Please do not share logs as screenshots, it makes them hard to read and impossible to search for keywords.

Can you share those logs as plaintext using the preformatted text option? The </> button.

Is Filebeat and Logstash running on the same server? It is not clear.

Also, there is a possible memory leak on the httpjson input of Filebeat, this input is used in to make requests to API, the issue is here.

It looks that it was fixed 2 weeks ago and the fix was backported to 8.12.

Can you update your Filebeat to 8.12.2 and see if the issue persists?

So, if Filebeat and Logstash are running on the same machine, and Filebeat may have a memory leak problem, then it may cause the OOM issue you have in your Logstash logs.

Thanks for your response.

1. Filebeat and logstash are on different server.
2. Since both are running on different server shall I still upgrade to 8.12.2?

Apologies for uploading logs as screenshot as this is my first time posting in Elastic forum. Unfortunately the screenshots were taken during our testing phase we no longer have the facility to recreate and reshare same logs because we are undergoing some internal activity, but going forward I shall share as plaintext.

Thank you

If they are in different servers, then you may have 2 different issues, your logstash logs clearly shows an OOM issue, so you need to investigate what may be causing this OOM issue in Logstash which is unrelated to Filebeat.

How many memory are you using for logstash on jvm.options ?

As mentioned there is a possible memory leak in the httpjson of filebeat, but if your filebeat is not crashing with OOM issues, then you may not have any issue in filebeat, but on the logstash side.

Hi,

I'm a colleague of Sunith and please let me chip in. We already tried a bunch of different scenarios, which make us rather certain we are talking about a bug in filebeat.

First for the jvm.options, here we have

-Xms2g
-Xmx5g

on machines with 12GB physical memory. So, to my understanding this should yield up to 5GB heap memory, up to 5GB memory for direct memory mapping and leaving another 2GB breathing room for the VM running logstash. The OOM errors in the screenshot are related to the direct memory only and only occur in one particular scenario within our architecture.

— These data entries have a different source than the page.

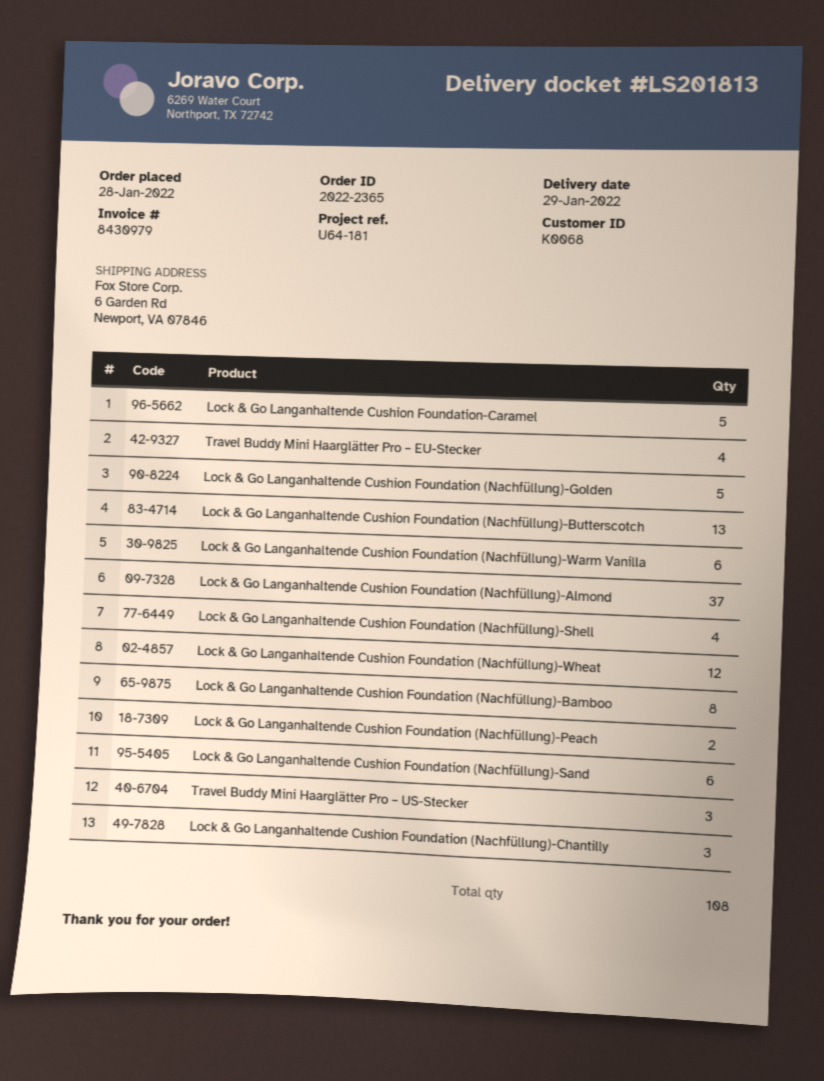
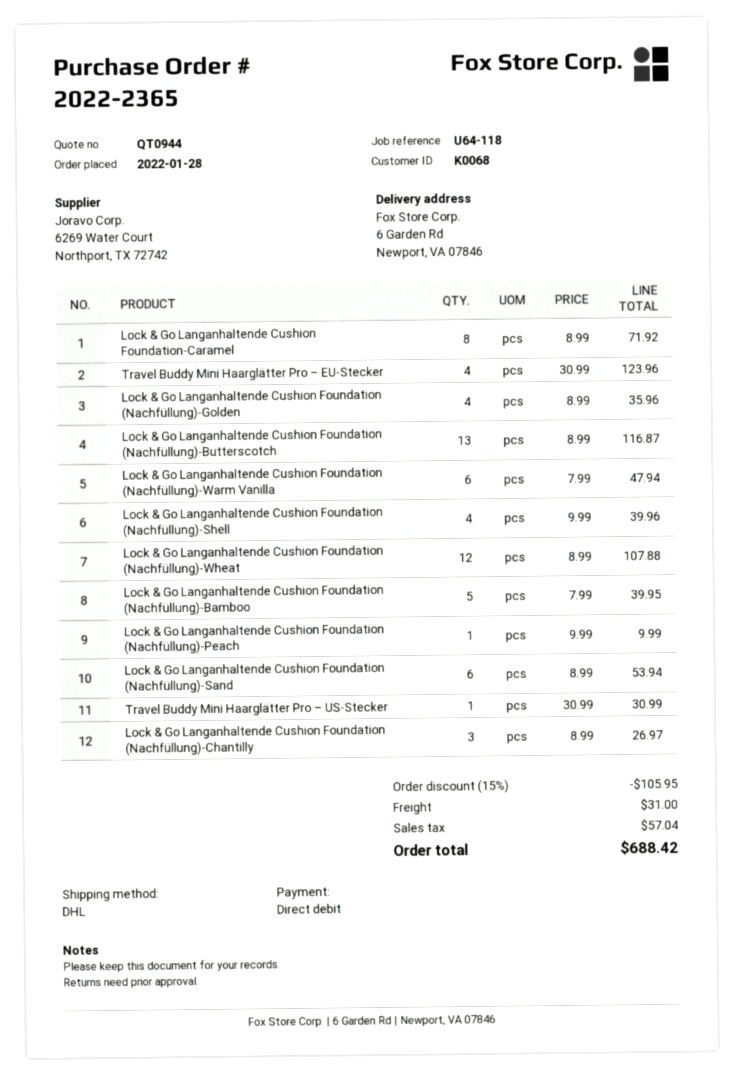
reference: U64-181 -> U64-118
Lock & Go Langanhaltende Cushion Foundation-Caramel: 5 -> 8
Lock & Go Langanhaltende Cushion Foundation (Nachfüllung)-Golden: 5 -> 4
Lock & Go Langanhaltende Cushion Foundation (Nachfüllung)-Almond: 37 -> none
Lock & Go Langanhaltende Cushion Foundation (Nachfüllung)-Bamboo: 8 -> 5
Lock & Go Langanhaltende Cushion Foundation (Nachfüllung)-Peach: 2 -> 1
Travel Buddy Mini Haarglätter Pro – US-Stecker: 3 -> 1

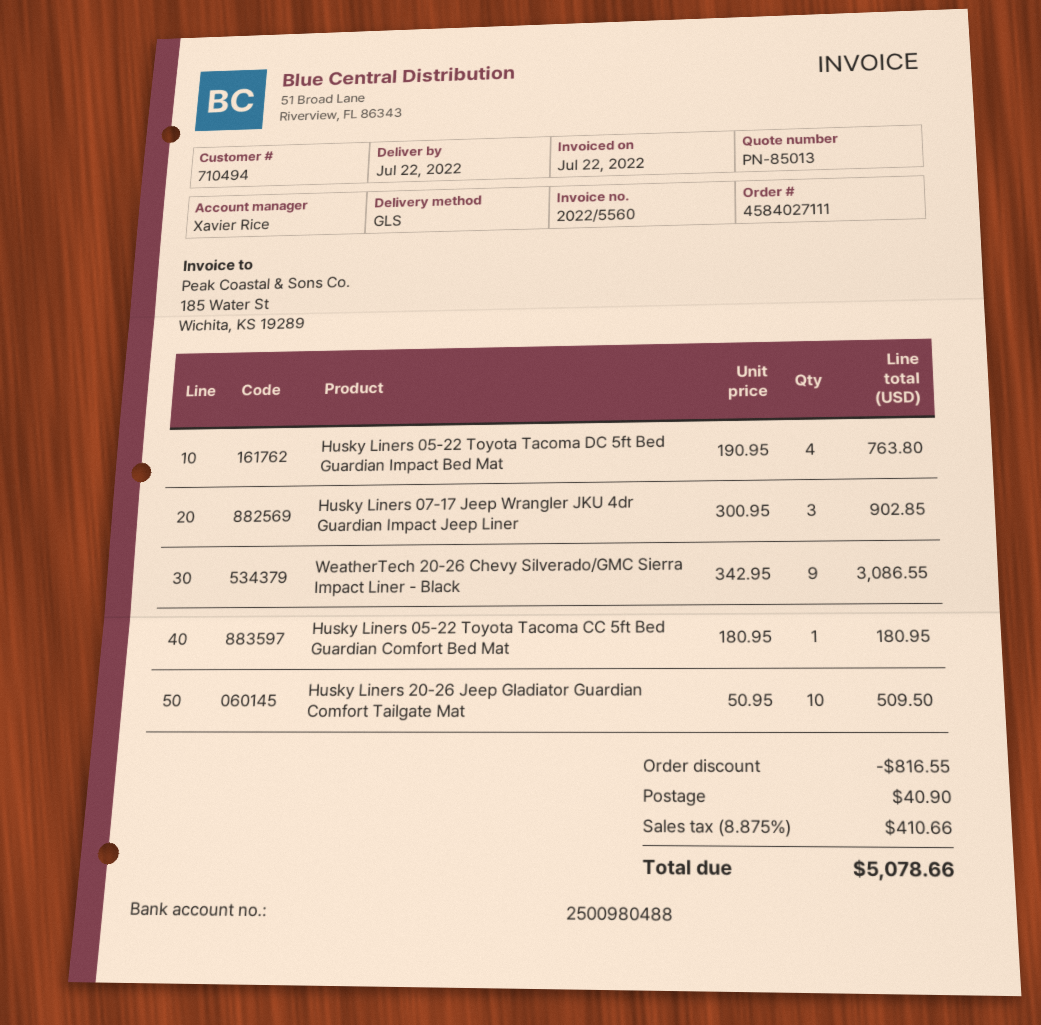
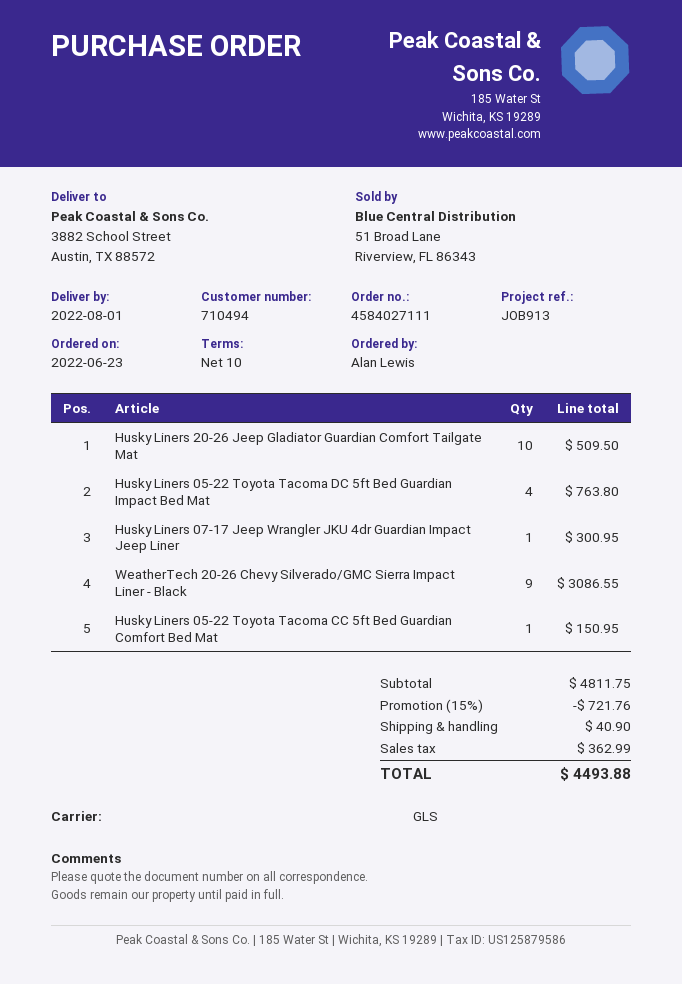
delivery date: 2022-07-22 -> 2022-08-01
Husky Liners 07-17 Jeep Wrangler JKU 4dr Guardian Impact Jeep Liner: 3 for 902.85 -> 1 for 300.95
Husky Liners 05-22 Toyota Tacoma CC 5ft Bed Guardian Comfort Bed Mat: 1 for 180.95 -> 1 for 150.95
discount: 816.55 -> 721.76
tax: 410.66 -> 362.99
total: 5078.66 -> 4493.88

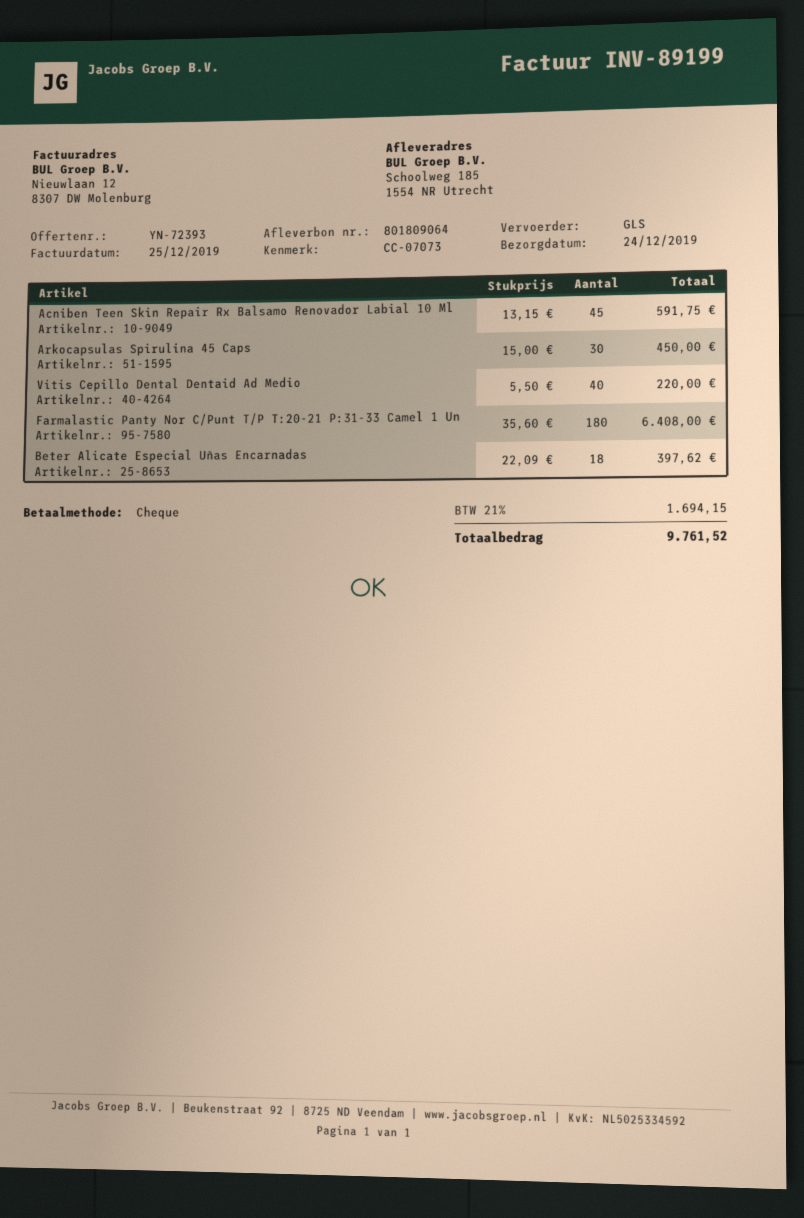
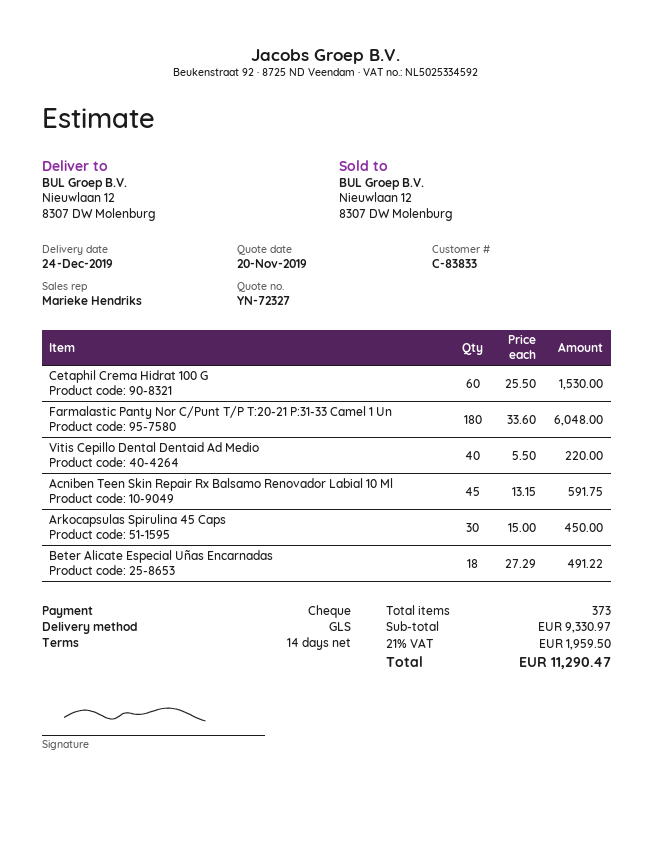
quote number: YN-72393 -> YN-72327
ship to: Schoolweg 185, 1554 NR Utrecht -> Nieuwlaan 12, 8307 DW Molenburg
Farmalastic Panty Nor C/Punt T/P T:20-21 P:31-33 Camel 1 Un: 180 x 35.60 = 6408.00 -> 180 x 33.60 = 6048.00
Beter Alicate Especial Uñas Encarnadas: 18 x 22.09 = 397.62 -> 18 x 27.29 = 491.22
Cetaphil Crema Hidrat 100 G: none -> 60 x 25.50 = 1530.00
tax: 21% = 1694.15 -> 21% = 1959.50
total: 9761.52 -> 11290.47

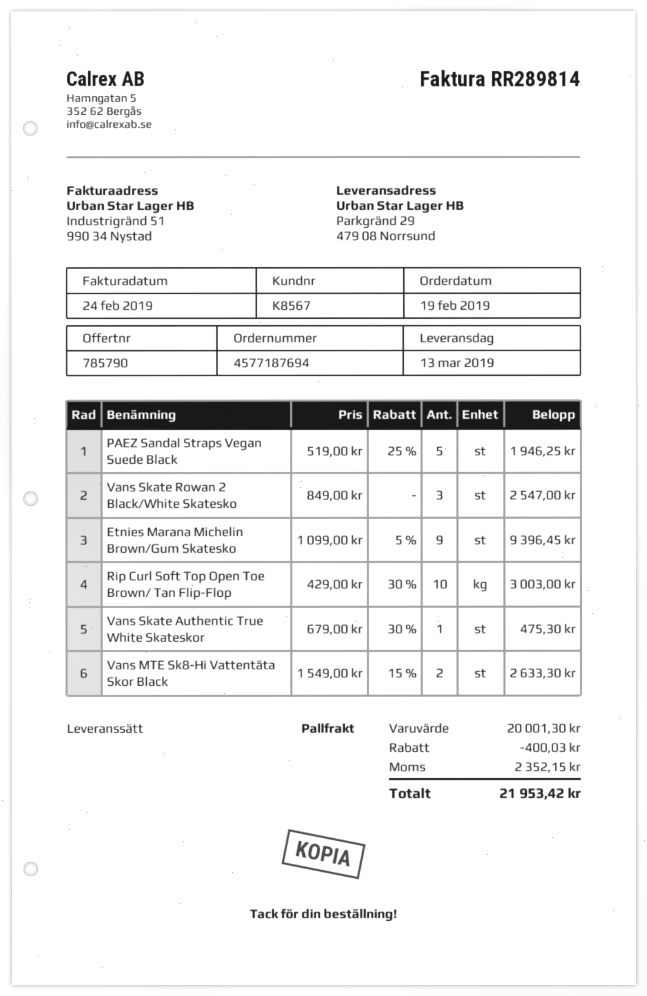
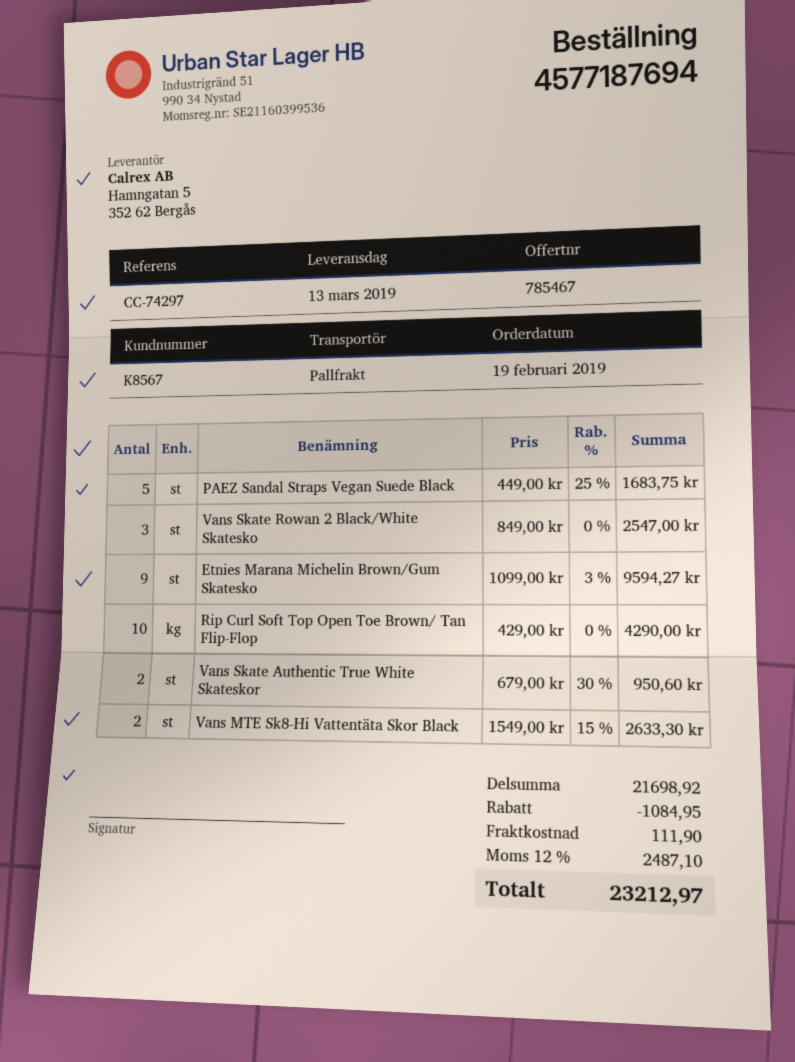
quote number: 785790 -> 785467
PAEZ Sandal Straps Vegan Suede Black: 5 x 519.00 - 25% = 1946.25 -> 5 x 449.00 - 25% = 1683.75
Etnies Marana Michelin Brown/Gum Skatesko: 9 x 1099.00 - 5% = 9396.45 -> 9 x 1099.00 - 3% = 9594.27
Rip Curl Soft Top Open Toe Brown/ Tan Flip-Flop: 10 x 429.00 - 30% = 3003.00 -> 10 x 429.00 = 4290.00
Vans Skate Authentic True White Skateskor: 1 x 679.00 - 30% = 475.30 -> 2 x 679.00 - 30% = 950.60
subtotal: 20001.30 -> 21698.92
discount: 400.03 -> 1084.95
shipping: none -> 111.90
tax: 2352.15 -> 2487.10
total: 21953.42 -> 23212.97

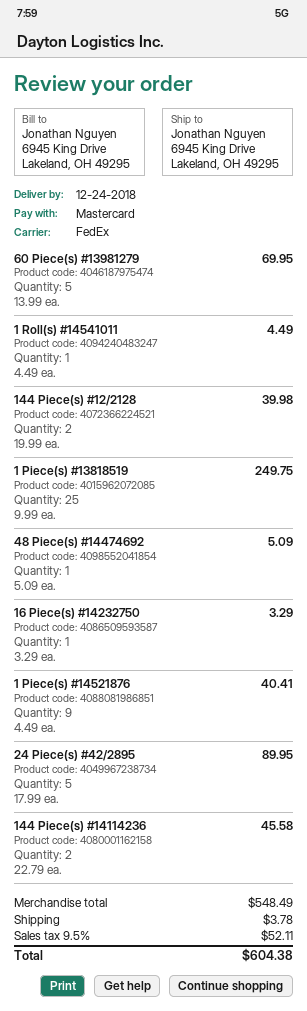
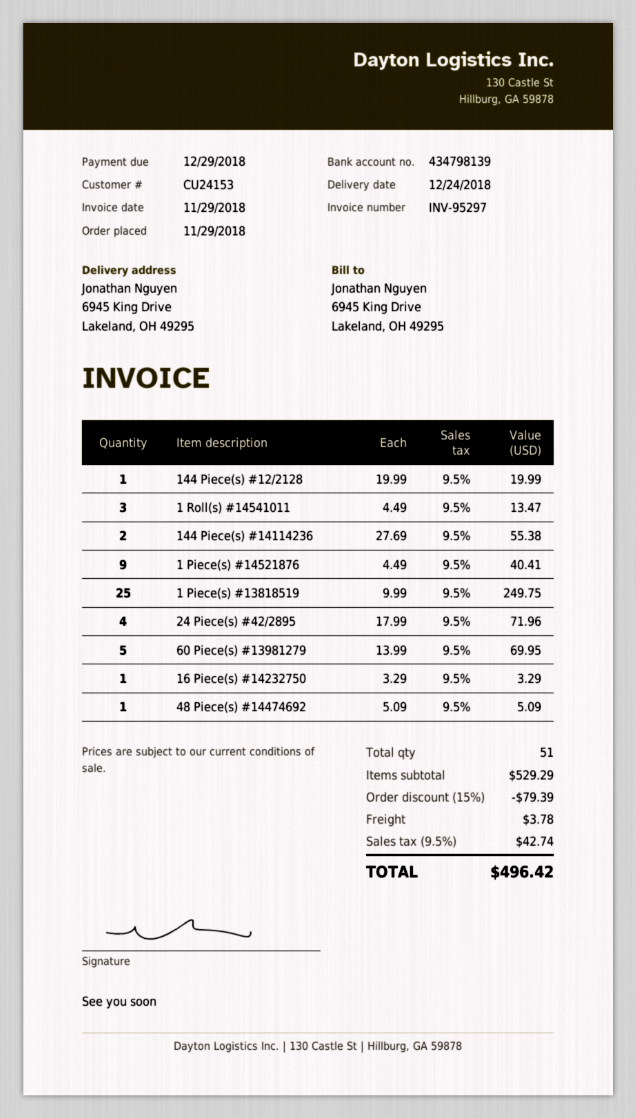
1 Roll(s) #14541011: 1 x 4.49 = 4.49 -> 3 x 4.49 = 13.47
144 Piece(s) #12/2128: 2 x 19.99 = 39.98 -> 1 x 19.99 = 19.99
24 Piece(s) #42/2895: 5 x 17.99 = 89.95 -> 4 x 17.99 = 71.96
144 Piece(s) #14114236: 2 x 22.79 = 45.58 -> 2 x 27.69 = 55.38
subtotal: 548.49 -> 529.29
discount: none -> 15% = 79.39
tax: 9.5% = 52.11 -> 9.5% = 42.74
total: 604.38 -> 496.42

To a bit better describe this particular scenario, first a bit of background to our architecture. We have:

• Two separate instances of MISP (external and internal), one with having a few open source TI feeds integrated (external) and one with some closed source TI (internal). Both MISP are hosted the same way using the same versions of MISP.
• Two instances of Logstash, receiving all kinds of logs and their sole task is to pass the received data on to a Kafka queue with the rest of our setup behind this. Think really simplistic configs here like one filebeat/agent input and a kafka output per pipeline. Both instances of logstash are configure the exact same way. Same machine specs, configs, versions, etc.
• In between we usually have one Elastic Agent / Filebeat machine running to pick up certain logsource e.g. both our MISP instance.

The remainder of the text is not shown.